→ **YOUR OBJECTIVE**
Please repeat exactly the lines below from the line with "row order: Ward ascending -> Ward descending" to the line with "Greetland and Stainland", including both, and leave out every picture.

Change detection outputs:
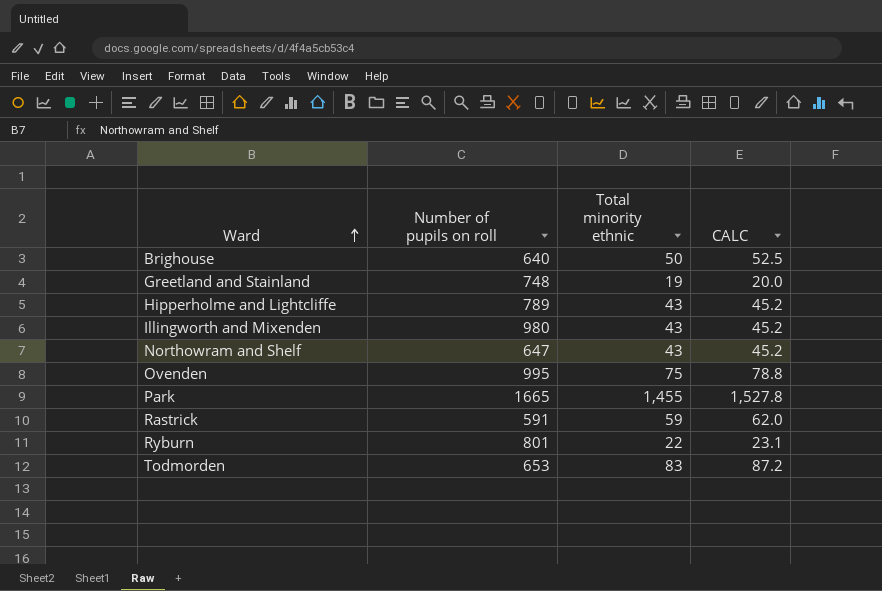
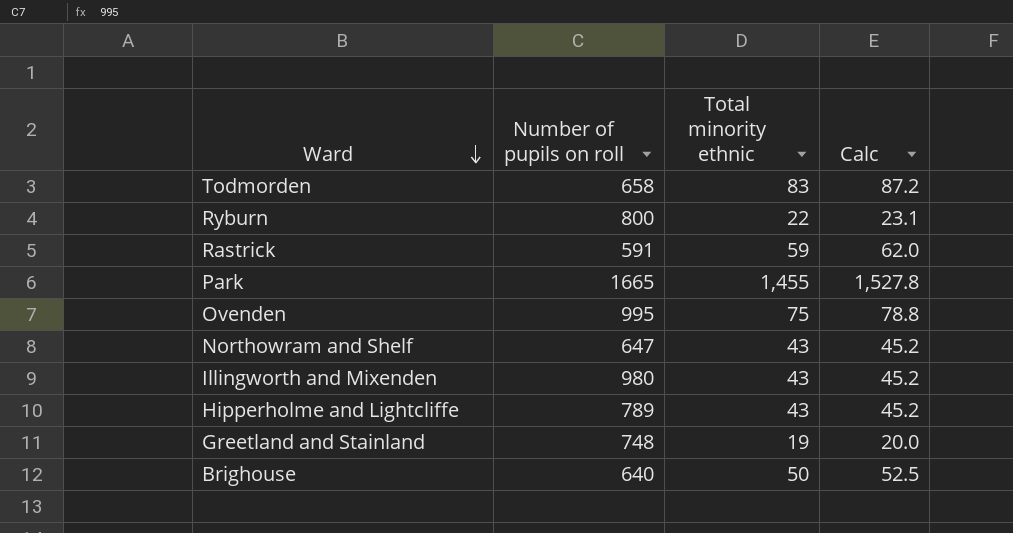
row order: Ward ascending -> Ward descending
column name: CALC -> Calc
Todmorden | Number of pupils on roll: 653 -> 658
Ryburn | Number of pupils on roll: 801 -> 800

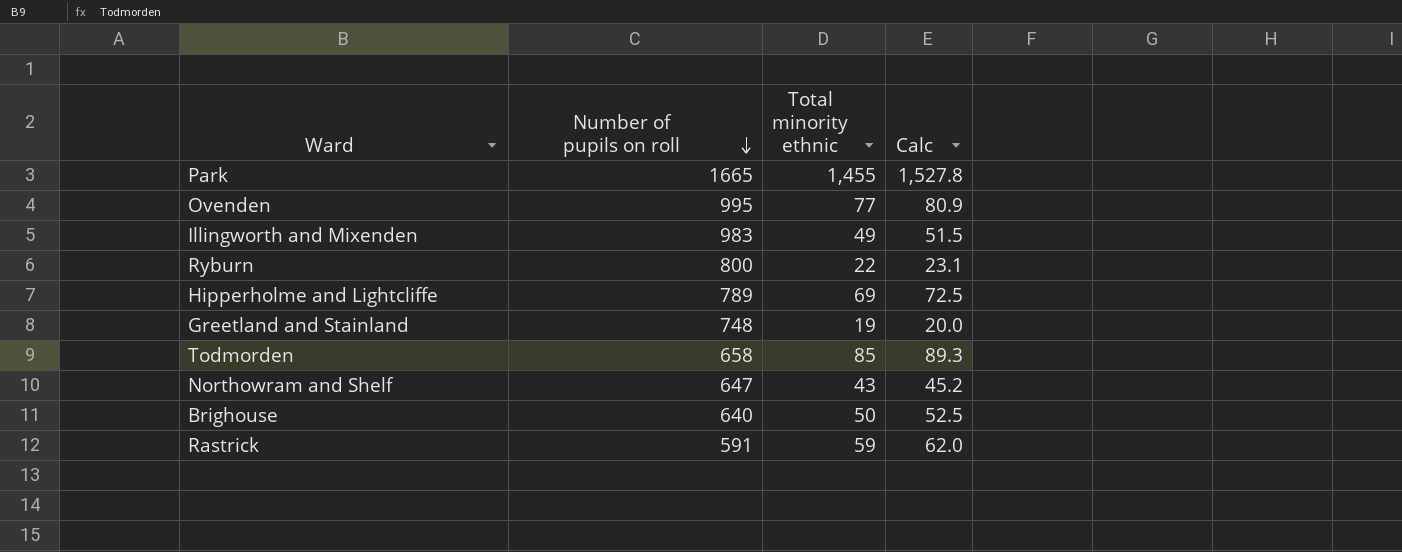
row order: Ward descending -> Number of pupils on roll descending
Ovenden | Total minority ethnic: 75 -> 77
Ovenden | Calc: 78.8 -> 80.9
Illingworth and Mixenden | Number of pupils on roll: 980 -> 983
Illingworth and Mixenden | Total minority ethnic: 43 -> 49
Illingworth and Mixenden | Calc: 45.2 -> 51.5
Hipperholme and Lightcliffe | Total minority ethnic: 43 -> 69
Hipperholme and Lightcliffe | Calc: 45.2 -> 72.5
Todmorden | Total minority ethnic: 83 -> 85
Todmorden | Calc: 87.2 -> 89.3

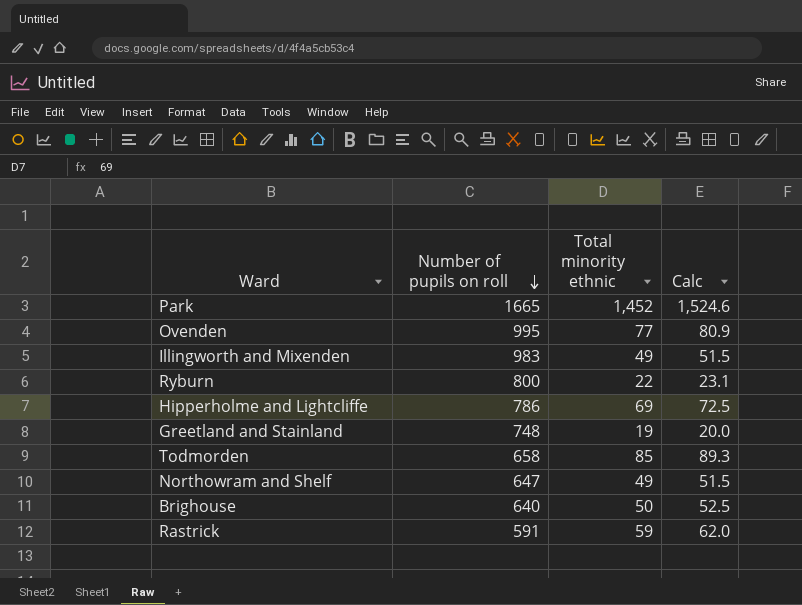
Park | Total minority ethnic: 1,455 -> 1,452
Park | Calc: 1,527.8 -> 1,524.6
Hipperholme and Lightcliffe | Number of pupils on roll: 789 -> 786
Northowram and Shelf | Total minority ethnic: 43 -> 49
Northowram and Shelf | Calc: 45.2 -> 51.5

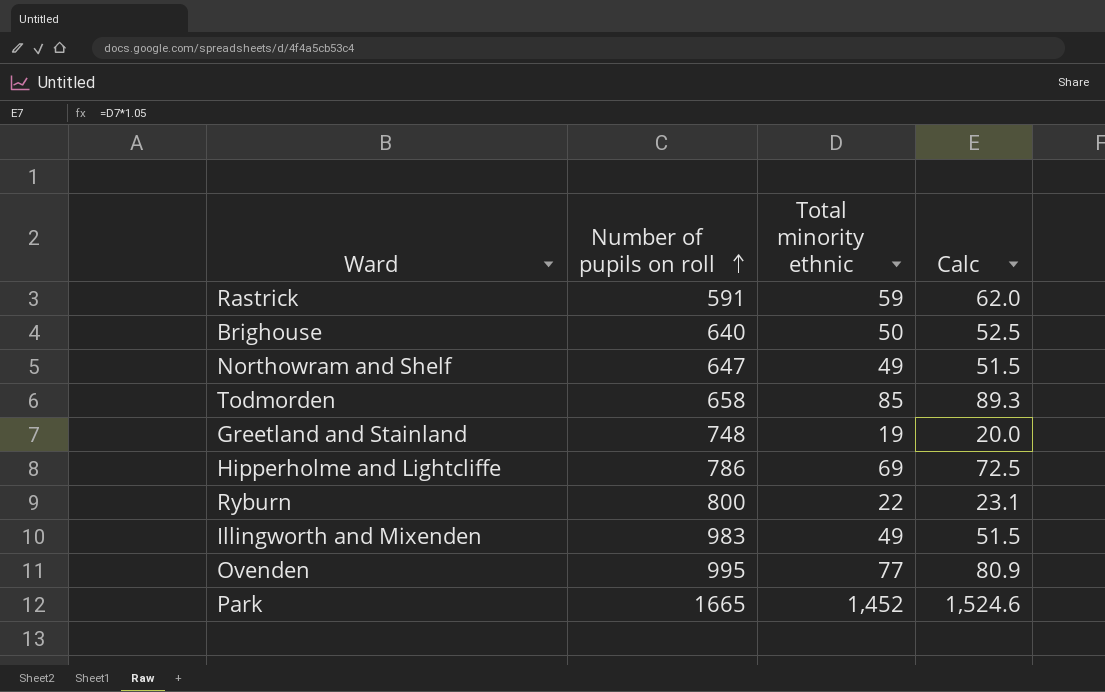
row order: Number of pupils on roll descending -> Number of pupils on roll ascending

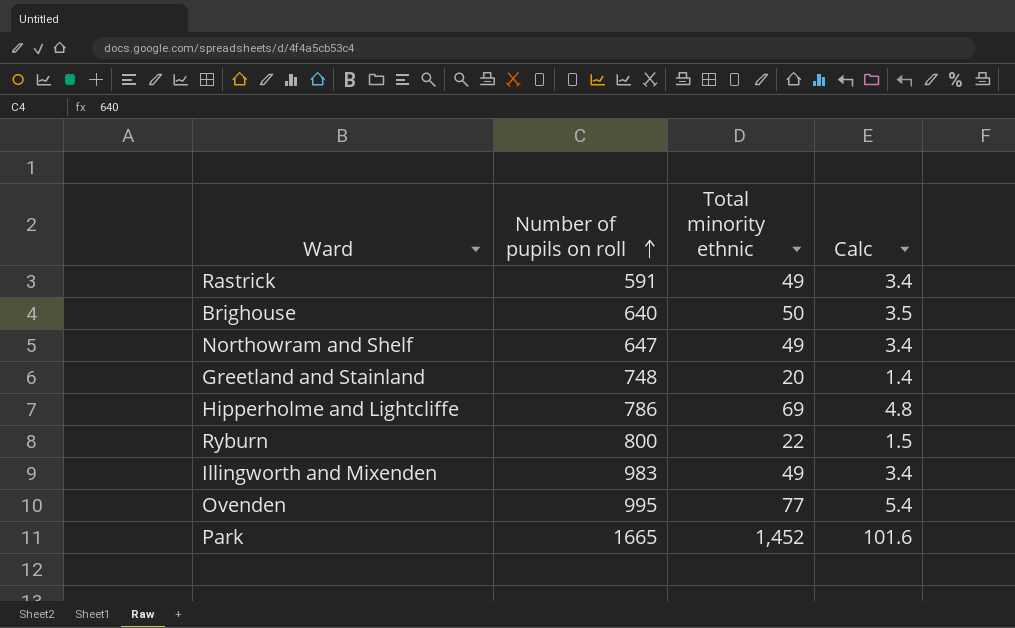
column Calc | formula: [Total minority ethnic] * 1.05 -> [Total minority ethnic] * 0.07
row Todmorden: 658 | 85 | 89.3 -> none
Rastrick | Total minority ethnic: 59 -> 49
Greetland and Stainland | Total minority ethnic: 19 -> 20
==
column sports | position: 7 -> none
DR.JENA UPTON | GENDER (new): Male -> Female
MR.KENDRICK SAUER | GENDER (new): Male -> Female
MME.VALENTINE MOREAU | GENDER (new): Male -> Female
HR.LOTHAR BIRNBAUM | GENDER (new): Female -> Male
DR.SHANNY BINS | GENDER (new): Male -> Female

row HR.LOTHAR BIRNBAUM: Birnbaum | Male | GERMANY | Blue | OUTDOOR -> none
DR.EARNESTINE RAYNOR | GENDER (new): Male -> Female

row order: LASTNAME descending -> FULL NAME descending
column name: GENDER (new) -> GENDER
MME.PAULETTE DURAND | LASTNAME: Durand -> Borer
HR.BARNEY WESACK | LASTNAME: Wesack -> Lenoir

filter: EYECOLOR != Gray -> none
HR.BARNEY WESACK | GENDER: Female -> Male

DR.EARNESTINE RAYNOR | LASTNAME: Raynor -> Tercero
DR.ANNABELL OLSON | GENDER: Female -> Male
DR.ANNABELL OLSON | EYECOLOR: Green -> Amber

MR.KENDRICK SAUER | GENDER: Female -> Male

→ **TASK SOLUTION**
row order: Ward ascending -> Ward descending
column name: CALC -> Calc
Todmorden | Number of pupils on roll: 653 -> 658
Ryburn | Number of pupils on roll: 801 -> 800

row order: Ward descending -> Number of pupils on roll descending
Ovenden | Total minority ethnic: 75 -> 77
Ovenden | Calc: 78.8 -> 80.9
Illingworth and Mixenden | Number of pupils on roll: 980 -> 983
Illingworth and Mixenden | Total minority ethnic: 43 -> 49
Illingworth and Mixenden | Calc: 45.2 -> 51.5
Hipperholme and Lightcliffe | Total minority ethnic: 43 -> 69
Hipperholme and Lightcliffe | Calc: 45.2 -> 72.5
Todmorden | Total minority ethnic: 83 -> 85
Todmorden | Calc: 87.2 -> 89.3

Park | Total minority ethnic: 1,455 -> 1,452
Park | Calc: 1,527.8 -> 1,524.6
Hipperholme and Lightcliffe | Number of pupils on roll: 789 -> 786
Northowram and Shelf | Total minority ethnic: 43 -> 49
Northowram and Shelf | Calc: 45.2 -> 51.5

row order: Number of pupils on roll descending -> Number of pupils on roll ascending

column Calc | formula: [Total minority ethnic] * 1.05 -> [Total minority ethnic] * 0.07
row Todmorden: 658 | 85 | 89.3 -> none
Rastrick | Total minority ethnic: 59 -> 49
Greetland and Stainland | Total minority ethnic: 19 -> 20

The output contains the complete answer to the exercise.